**Task to complete**
Each record below is to be output unchanged, and any picture is to be dropped.

-- -- --

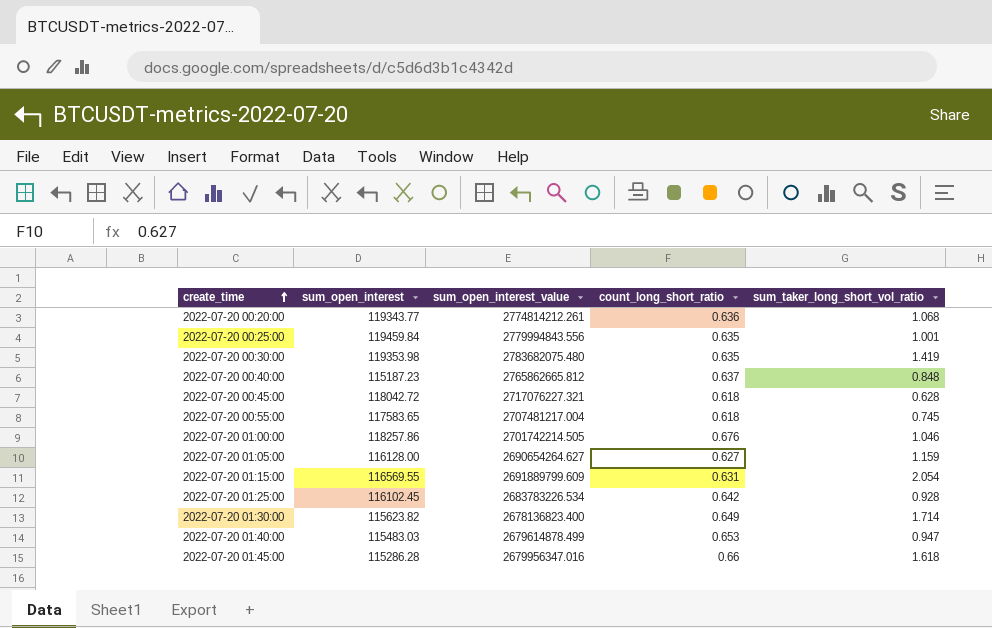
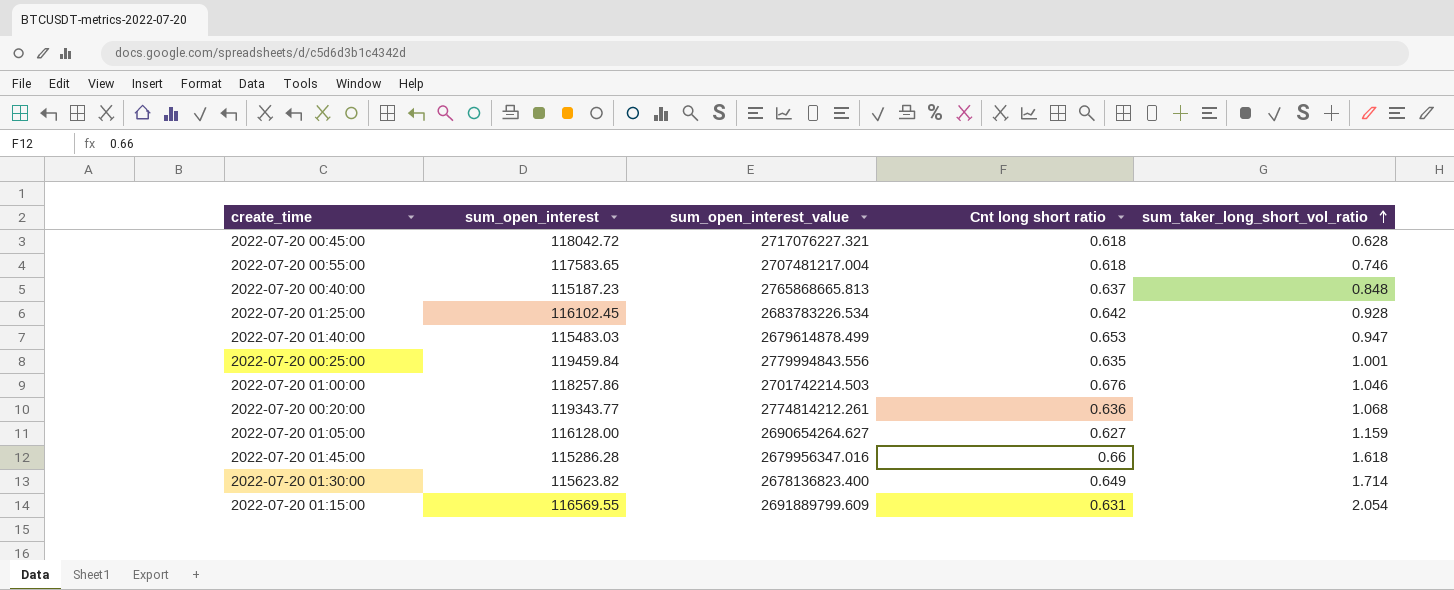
row order: create_time ascending -> sum_taker_long_short_vol_ratio ascending
column name: count_long_short_ratio -> Cnt long short ratio
row 2022-07-20 00:30:00: 119353.98 | 2783682075.480 | 0.635 | 1.419 -> none
2022-07-20 00:55:00 | sum_taker_long_short_vol_ratio: 0.745 -> 0.746
2022-07-20 00:40:00 | sum_open_interest_value: 2765862665.812 -> 2765868665.813
2022-07-20 01:00:00 | sum_open_interest_value: 2701742214.505 -> 2701742214.503

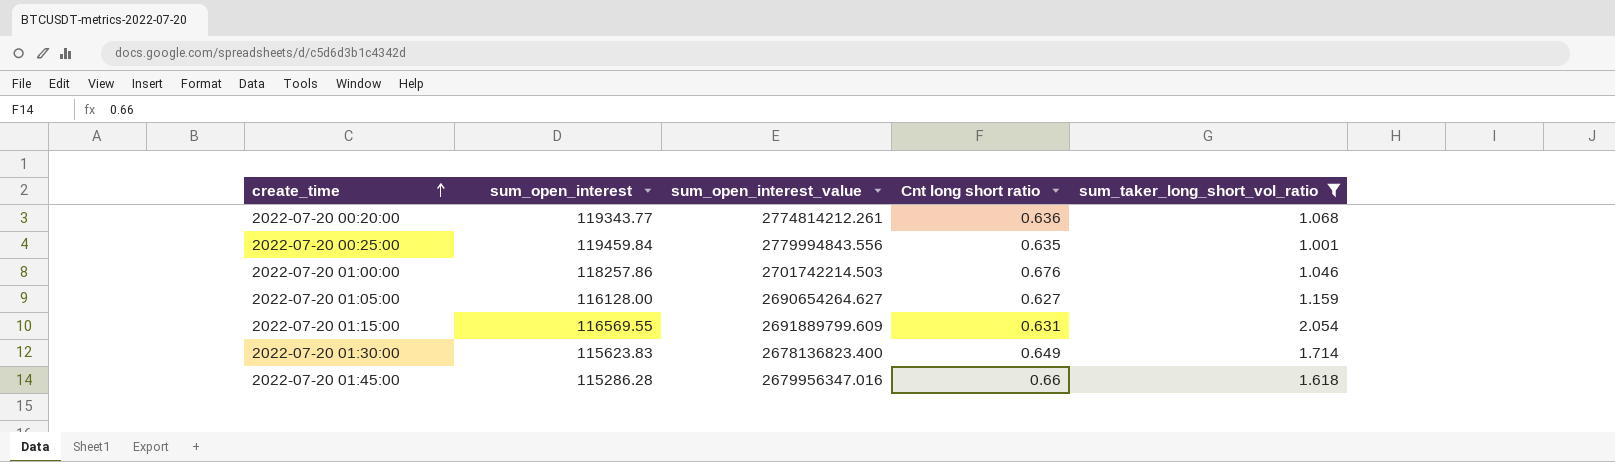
filter: none -> sum_taker_long_short_vol_ratio >= 1.001
row order: sum_taker_long_short_vol_ratio ascending -> create_time ascending
2022-07-20 01:30:00 | sum_open_interest: 115623.82 -> 115623.83

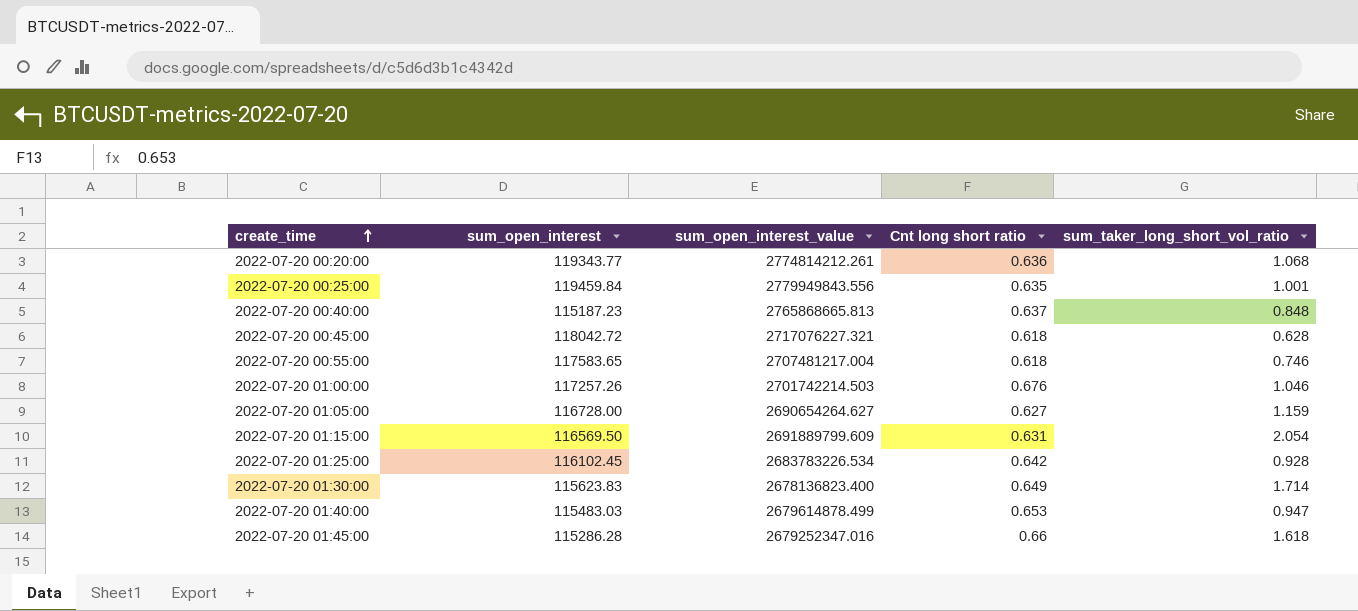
filter: sum_taker_long_short_vol_ratio >= 1.001 -> none
2022-07-20 00:25:00 | sum_open_interest_value: 2779994843.556 -> 2779949843.556
2022-07-20 01:00:00 | sum_open_interest: 118257.86 -> 117257.26
2022-07-20 01:05:00 | sum_open_interest: 116128.00 -> 116728.00
2022-07-20 01:15:00 | sum_open_interest: 116569.55 -> 116569.50
2022-07-20 01:45:00 | sum_open_interest_value: 2679956347.016 -> 2679252347.016

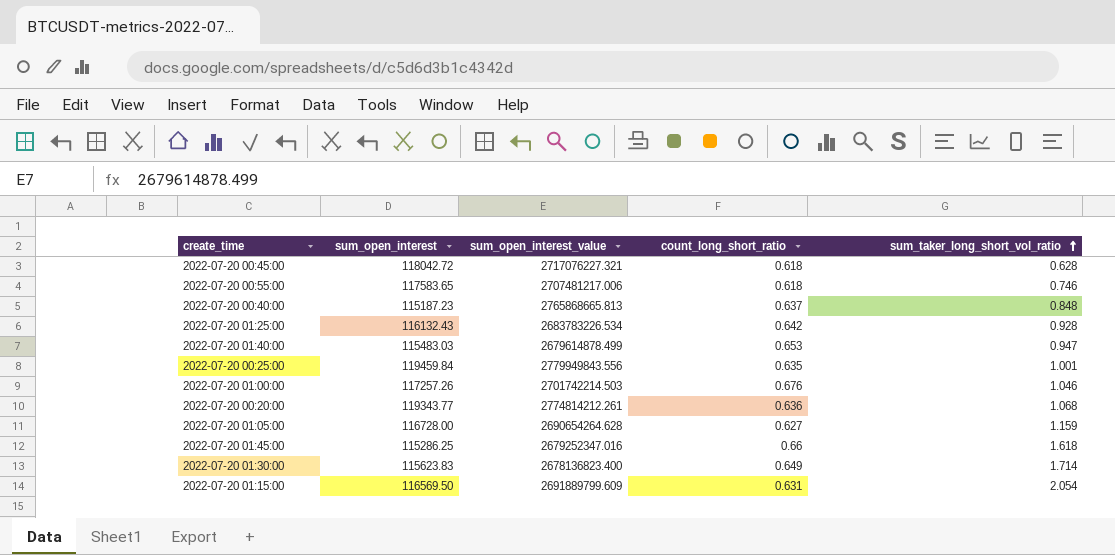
row order: create_time ascending -> sum_taker_long_short_vol_ratio ascending
column name: Cnt long short ratio -> count_long_short_ratio
2022-07-20 00:55:00 | sum_open_interest_value: 2707481217.004 -> 2707481217.006
2022-07-20 01:25:00 | sum_open_interest: 116102.45 -> 116132.43
2022-07-20 01:05:00 | sum_open_interest_value: 2690654264.627 -> 2690654264.628
2022-07-20 01:45:00 | sum_open_interest: 115286.28 -> 115286.25

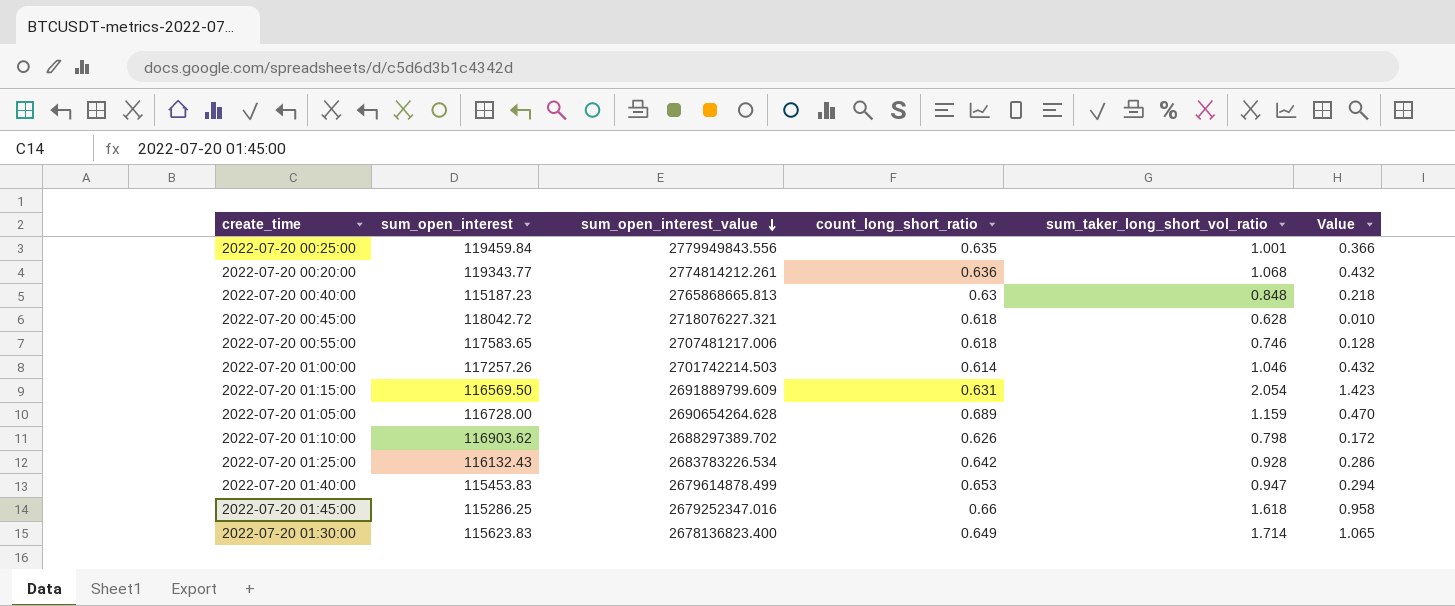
row order: sum_taker_long_short_vol_ratio ascending -> sum_open_interest_value descending
column Value | formula: none -> [sum_taker_long_short_vol_ratio] - [count_long_short_ratio]
2022-07-20 00:40:00 | count_long_short_ratio: 0.637 -> 0.63
2022-07-20 00:45:00 | sum_open_interest_value: 2717076227.321 -> 2718076227.321
2022-07-20 01:00:00 | count_long_short_ratio: 0.676 -> 0.614
2022-07-20 01:05:00 | count_long_short_ratio: 0.627 -> 0.689
row 2022-07-20 01:10:00: none -> 116903.62 | 2688297389.702 | 0.626 | 0.798 | 0.172
2022-07-20 01:40:00 | sum_open_interest: 115483.03 -> 115453.83

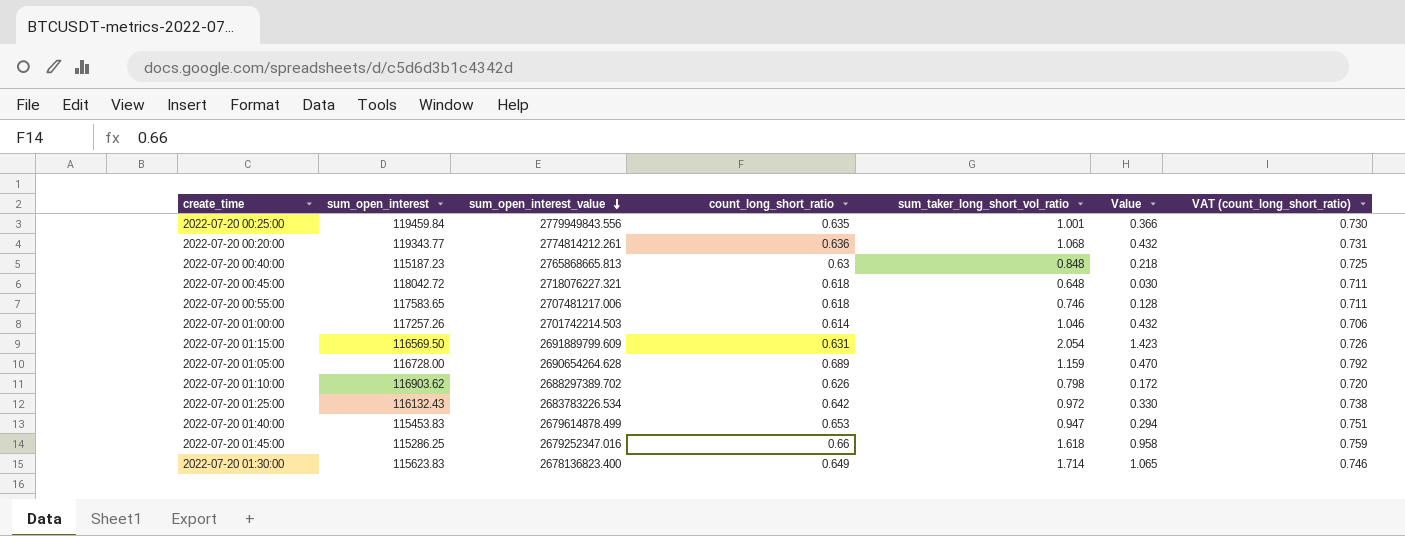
column VAT (count_long_short_ratio) | formula: none -> [count_long_short_ratio] * 1.15
2022-07-20 00:45:00 | sum_taker_long_short_vol_ratio: 0.628 -> 0.648
2022-07-20 00:45:00 | Value: 0.010 -> 0.030
2022-07-20 01:25:00 | sum_taker_long_short_vol_ratio: 0.928 -> 0.972
2022-07-20 01:25:00 | Value: 0.286 -> 0.330

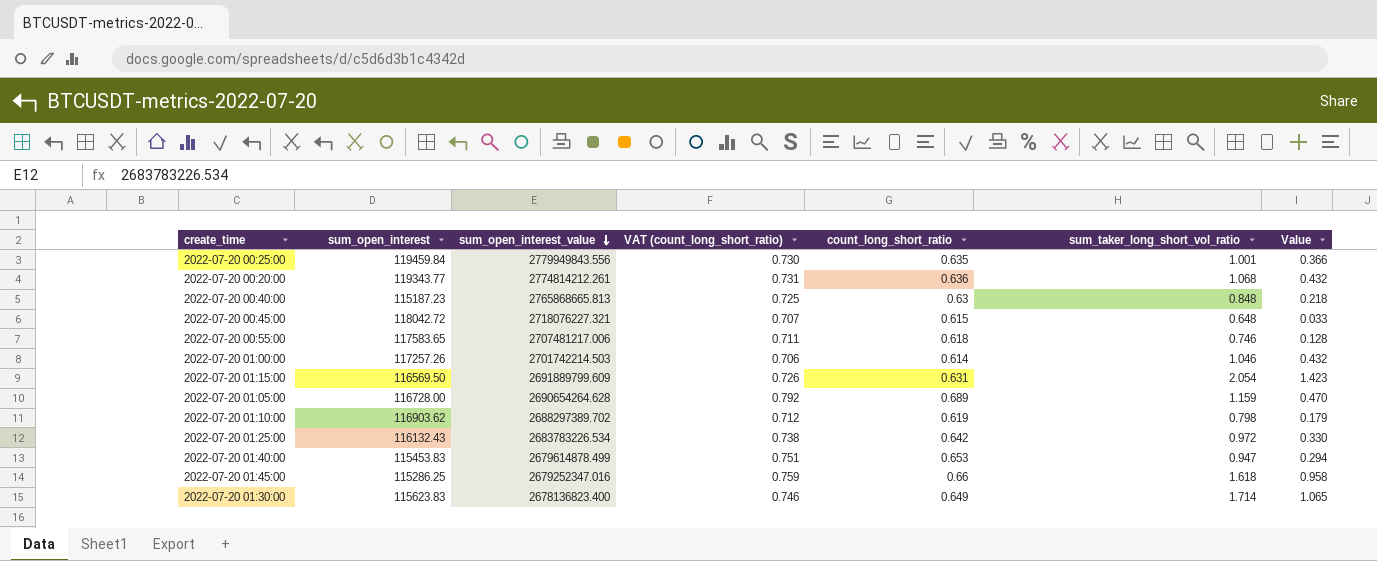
column VAT (count_long_short_ratio) | position: 7 -> 4
2022-07-20 00:45:00 | VAT (count_long_short_ratio): 0.711 -> 0.707
2022-07-20 00:45:00 | count_long_short_ratio: 0.618 -> 0.615
2022-07-20 00:45:00 | Value: 0.030 -> 0.033
2022-07-20 01:10:00 | VAT (count_long_short_ratio): 0.720 -> 0.712
2022-07-20 01:10:00 | count_long_short_ratio: 0.626 -> 0.619
2022-07-20 01:10:00 | Value: 0.172 -> 0.179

-- -- --

**Response area**
row order: create_time ascending -> sum_taker_long_short_vol_ratio ascending
column name: count_long_short_ratio -> Cnt long short ratio
row 2022-07-20 00:30:00: 119353.98 | 2783682075.480 | 0.635 | 1.419 -> none
2022-07-20 00:55:00 | sum_taker_long_short_vol_ratio: 0.745 -> 0.746
2022-07-20 00:40:00 | sum_open_interest_value: 2765862665.812 -> 2765868665.813
2022-07-20 01:00:00 | sum_open_interest_value: 2701742214.505 -> 2701742214.503

filter: none -> sum_taker_long_short_vol_ratio >= 1.001
row order: sum_taker_long_short_vol_ratio ascending -> create_time ascending
2022-07-20 01:30:00 | sum_open_interest: 115623.82 -> 115623.83

filter: sum_taker_long_short_vol_ratio >= 1.001 -> none
2022-07-20 00:25:00 | sum_open_interest_value: 2779994843.556 -> 2779949843.556
2022-07-20 01:00:00 | sum_open_interest: 118257.86 -> 117257.26
2022-07-20 01:05:00 | sum_open_interest: 116128.00 -> 116728.00
2022-07-20 01:15:00 | sum_open_interest: 116569.55 -> 116569.50
2022-07-20 01:45:00 | sum_open_interest_value: 2679956347.016 -> 2679252347.016

row order: create_time ascending -> sum_taker_long_short_vol_ratio ascending
column name: Cnt long short ratio -> count_long_short_ratio
2022-07-20 00:55:00 | sum_open_interest_value: 2707481217.004 -> 2707481217.006
2022-07-20 01:25:00 | sum_open_interest: 116102.45 -> 116132.43
2022-07-20 01:05:00 | sum_open_interest_value: 2690654264.627 -> 2690654264.628
2022-07-20 01:45:00 | sum_open_interest: 115286.28 -> 115286.25

row order: sum_taker_long_short_vol_ratio ascending -> sum_open_interest_value descending
column Value | formula: none -> [sum_taker_long_short_vol_ratio] - [count_long_short_ratio]
2022-07-20 00:40:00 | count_long_short_ratio: 0.637 -> 0.63
2022-07-20 00:45:00 | sum_open_interest_value: 2717076227.321 -> 2718076227.321
2022-07-20 01:00:00 | count_long_short_ratio: 0.676 -> 0.614
2022-07-20 01:05:00 | count_long_short_ratio: 0.627 -> 0.689
row 2022-07-20 01:10:00: none -> 116903.62 | 2688297389.702 | 0.626 | 0.798 | 0.172
2022-07-20 01:40:00 | sum_open_interest: 115483.03 -> 115453.83

column VAT (count_long_short_ratio) | formula: none -> [count_long_short_ratio] * 1.15
2022-07-20 00:45:00 | sum_taker_long_short_vol_ratio: 0.628 -> 0.648
2022-07-20 00:45:00 | Value: 0.010 -> 0.030
2022-07-20 01:25:00 | sum_taker_long_short_vol_ratio: 0.928 -> 0.972
2022-07-20 01:25:00 | Value: 0.286 -> 0.330

column VAT (count_long_short_ratio) | position: 7 -> 4
2022-07-20 00:45:00 | VAT (count_long_short_ratio): 0.711 -> 0.707
2022-07-20 00:45:00 | count_long_short_ratio: 0.618 -> 0.615
2022-07-20 00:45:00 | Value: 0.030 -> 0.033
2022-07-20 01:10:00 | VAT (count_long_short_ratio): 0.720 -> 0.712
2022-07-20 01:10:00 | count_long_short_ratio: 0.626 -> 0.619
2022-07-20 01:10:00 | Value: 0.172 -> 0.179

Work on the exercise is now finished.